> **Version comparison data**:
"""

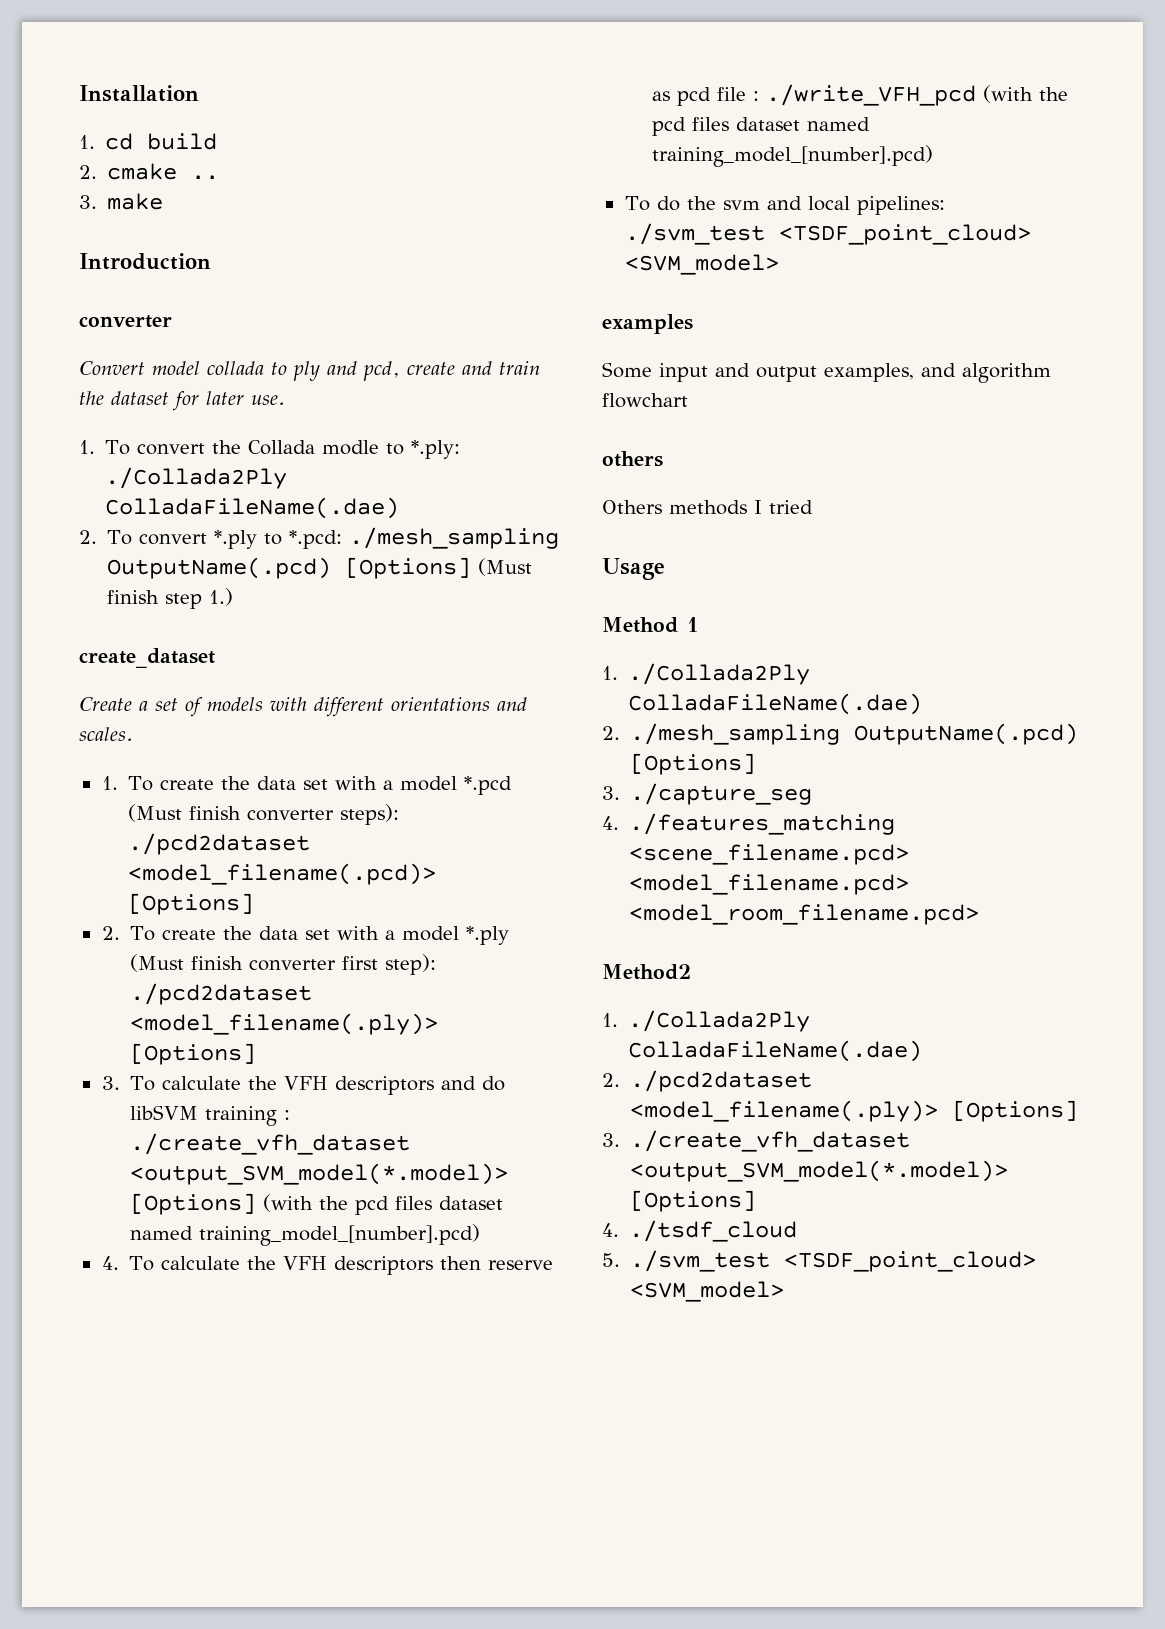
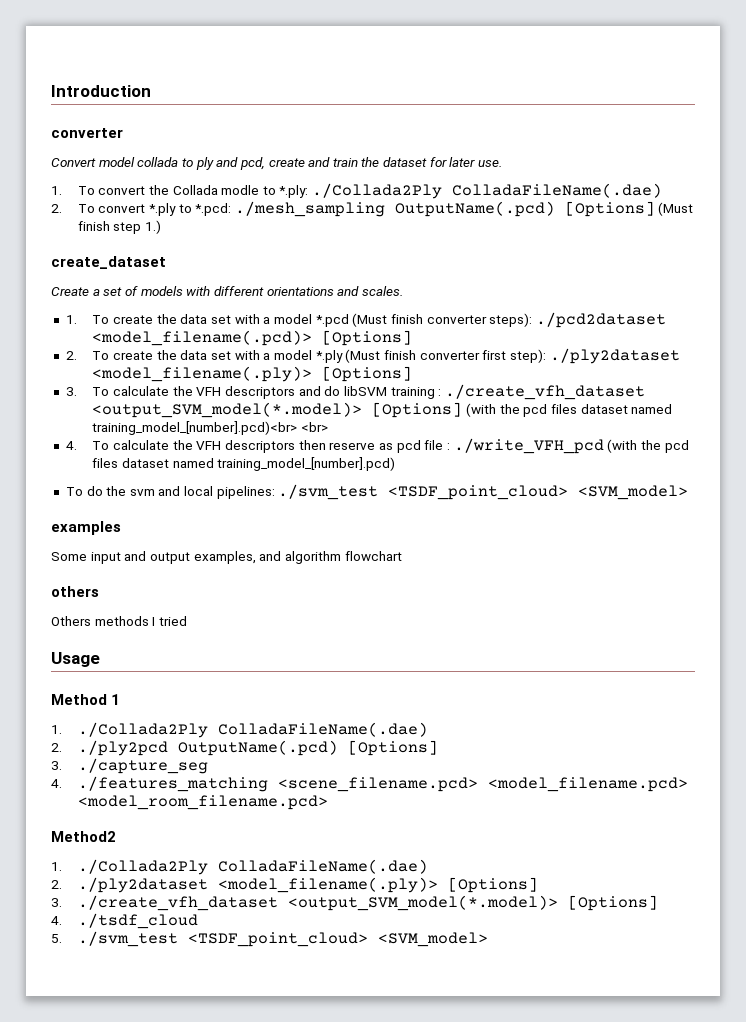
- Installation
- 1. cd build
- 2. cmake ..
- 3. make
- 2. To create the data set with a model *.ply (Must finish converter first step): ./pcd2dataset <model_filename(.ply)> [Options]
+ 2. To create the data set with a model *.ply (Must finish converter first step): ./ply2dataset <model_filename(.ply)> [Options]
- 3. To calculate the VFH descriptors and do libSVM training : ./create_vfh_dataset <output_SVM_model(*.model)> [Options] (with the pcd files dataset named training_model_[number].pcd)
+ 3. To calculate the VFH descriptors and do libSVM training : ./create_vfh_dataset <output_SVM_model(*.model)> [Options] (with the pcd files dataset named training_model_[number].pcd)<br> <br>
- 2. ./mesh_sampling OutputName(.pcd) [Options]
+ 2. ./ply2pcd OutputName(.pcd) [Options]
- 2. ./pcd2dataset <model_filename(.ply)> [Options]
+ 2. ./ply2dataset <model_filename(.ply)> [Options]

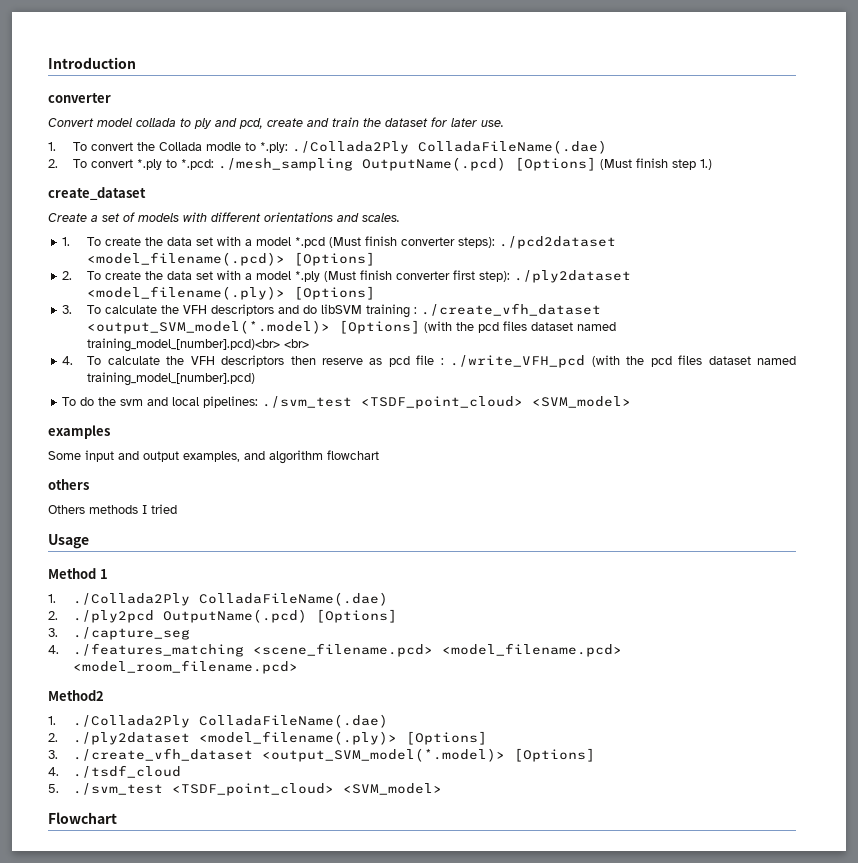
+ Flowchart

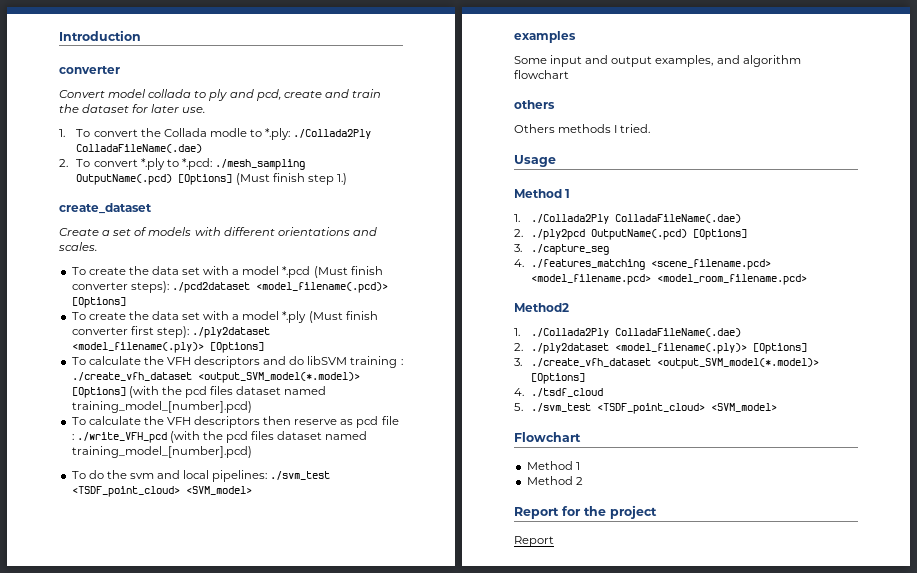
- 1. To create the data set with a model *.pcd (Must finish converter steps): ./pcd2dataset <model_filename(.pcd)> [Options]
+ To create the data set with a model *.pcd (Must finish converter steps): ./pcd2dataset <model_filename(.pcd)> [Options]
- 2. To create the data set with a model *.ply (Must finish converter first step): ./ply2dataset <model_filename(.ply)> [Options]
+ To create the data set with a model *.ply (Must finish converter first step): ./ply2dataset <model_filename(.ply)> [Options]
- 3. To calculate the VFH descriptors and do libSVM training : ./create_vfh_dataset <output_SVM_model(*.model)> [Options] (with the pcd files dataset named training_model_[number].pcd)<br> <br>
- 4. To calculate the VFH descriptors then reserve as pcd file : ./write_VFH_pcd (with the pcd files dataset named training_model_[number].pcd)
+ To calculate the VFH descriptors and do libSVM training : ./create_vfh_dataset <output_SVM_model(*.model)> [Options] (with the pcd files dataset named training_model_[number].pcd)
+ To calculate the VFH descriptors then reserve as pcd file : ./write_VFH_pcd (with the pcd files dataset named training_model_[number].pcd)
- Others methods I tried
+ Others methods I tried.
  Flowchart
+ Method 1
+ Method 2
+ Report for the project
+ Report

"""
"""

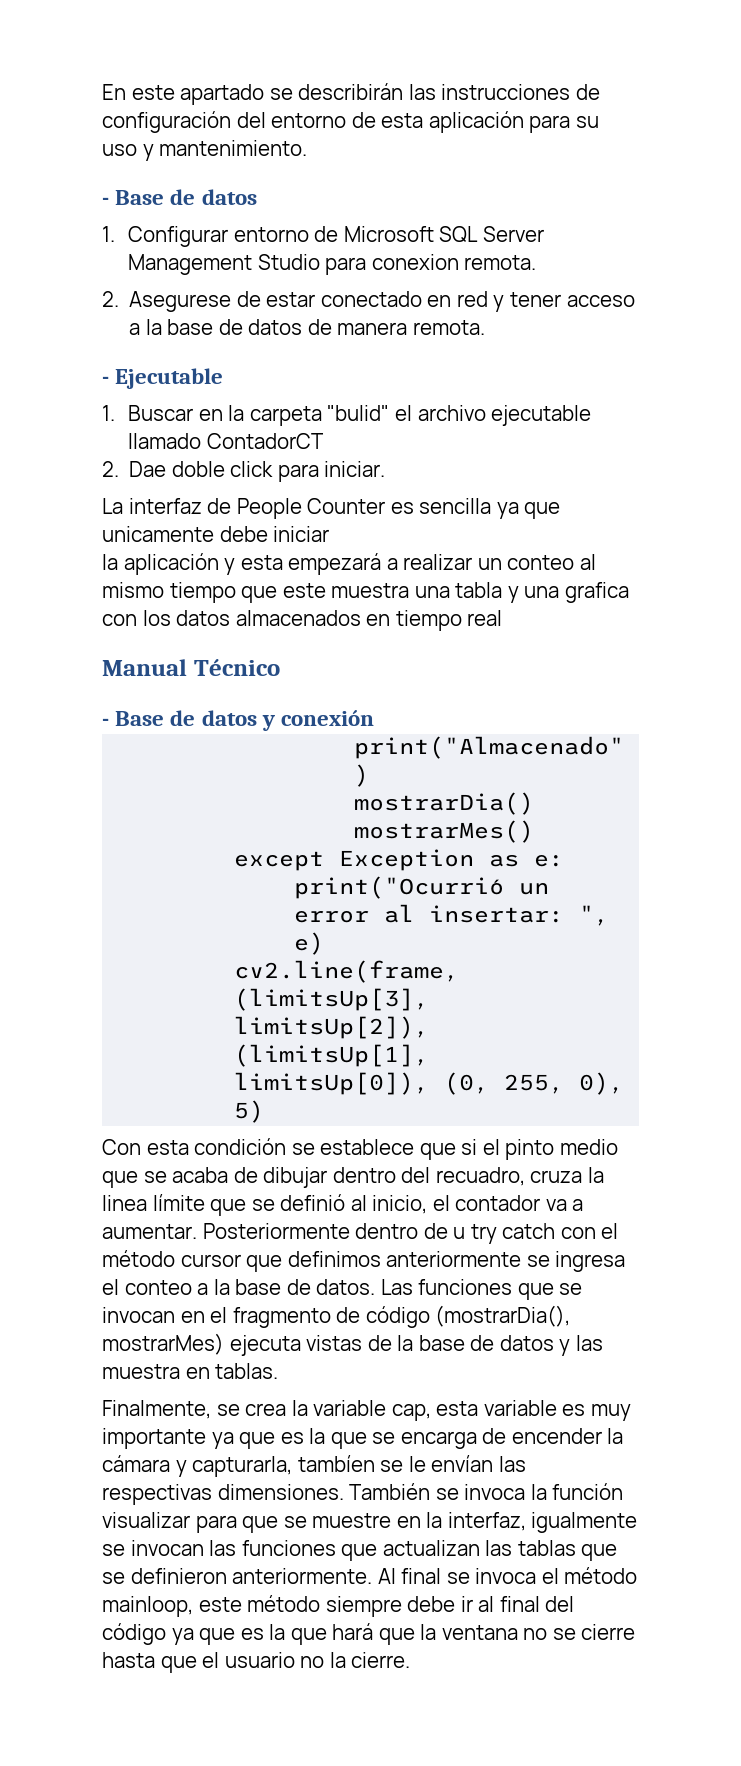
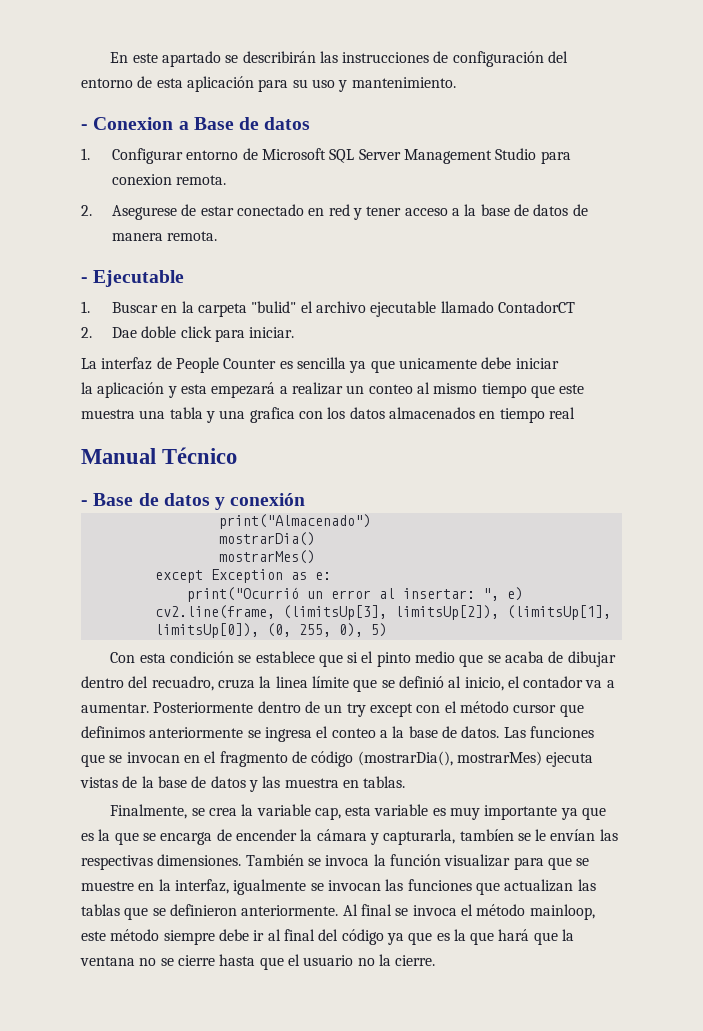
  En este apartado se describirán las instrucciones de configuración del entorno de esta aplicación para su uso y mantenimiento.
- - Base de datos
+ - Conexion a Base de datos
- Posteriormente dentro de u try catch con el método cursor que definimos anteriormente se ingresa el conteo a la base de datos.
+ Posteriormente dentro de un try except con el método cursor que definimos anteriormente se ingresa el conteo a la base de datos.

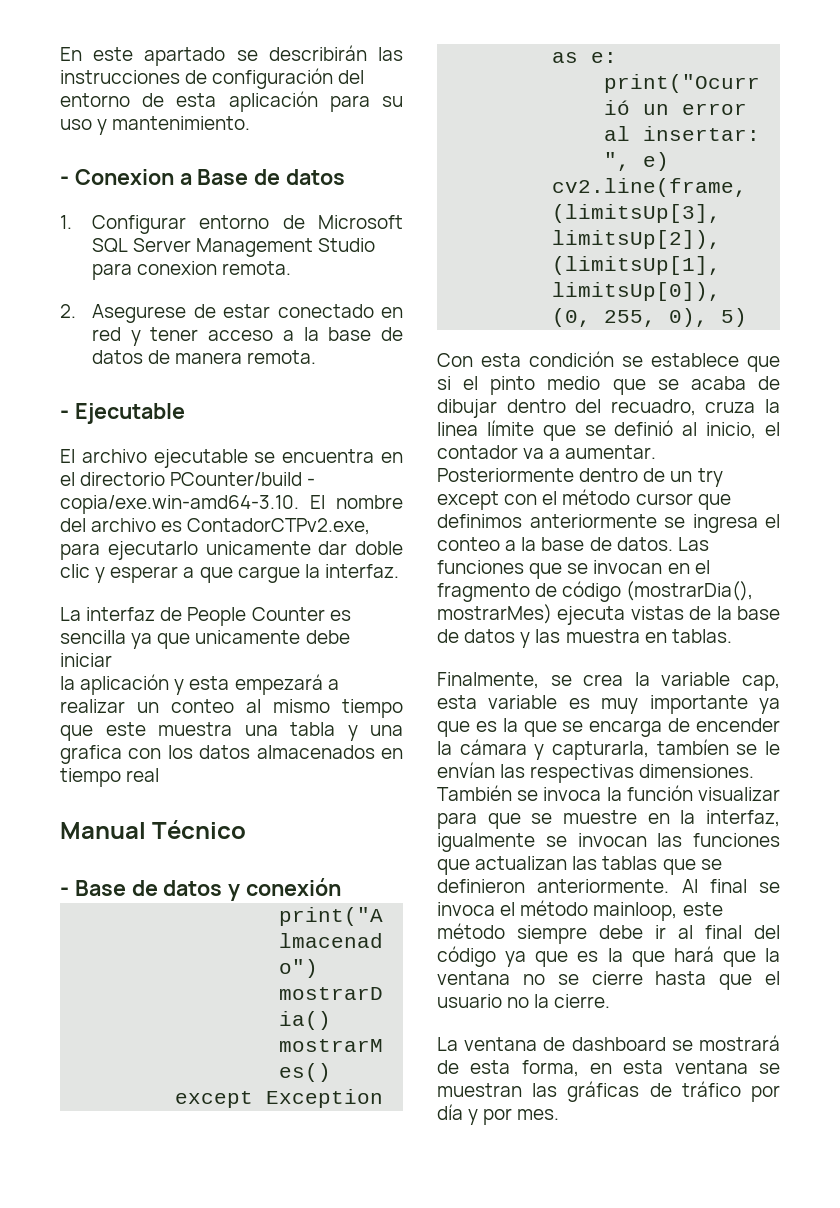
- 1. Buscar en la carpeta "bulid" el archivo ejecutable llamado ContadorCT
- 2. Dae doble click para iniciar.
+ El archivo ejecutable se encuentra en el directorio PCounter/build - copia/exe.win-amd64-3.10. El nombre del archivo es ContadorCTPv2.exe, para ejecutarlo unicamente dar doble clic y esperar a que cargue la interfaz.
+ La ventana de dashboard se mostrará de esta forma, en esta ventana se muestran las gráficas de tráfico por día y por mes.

"""
"""

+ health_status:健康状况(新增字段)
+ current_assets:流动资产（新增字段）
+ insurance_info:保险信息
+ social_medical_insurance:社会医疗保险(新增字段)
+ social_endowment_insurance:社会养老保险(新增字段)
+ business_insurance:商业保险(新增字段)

"""

> **Task to carry out**: Starting at the line containing "En este apartado" and stopping at the line containing "- 1. Buscar", output each line exactly as it appears above. Leave out the pictures.

> **Written response**:
  En este apartado se describirán las instrucciones de configuración del entorno de esta aplicación para su uso y mantenimiento.
- - Base de datos
+ - Conexion a Base de datos
- Posteriormente dentro de u try catch con el método cursor que definimos anteriormente se ingresa el conteo a la base de datos.
+ Posteriormente dentro de un try except con el método cursor que definimos anteriormente se ingresa el conteo a la base de datos.

- 1. Buscar en la carpeta "bulid" el archivo ejecutable llamado ContadorCT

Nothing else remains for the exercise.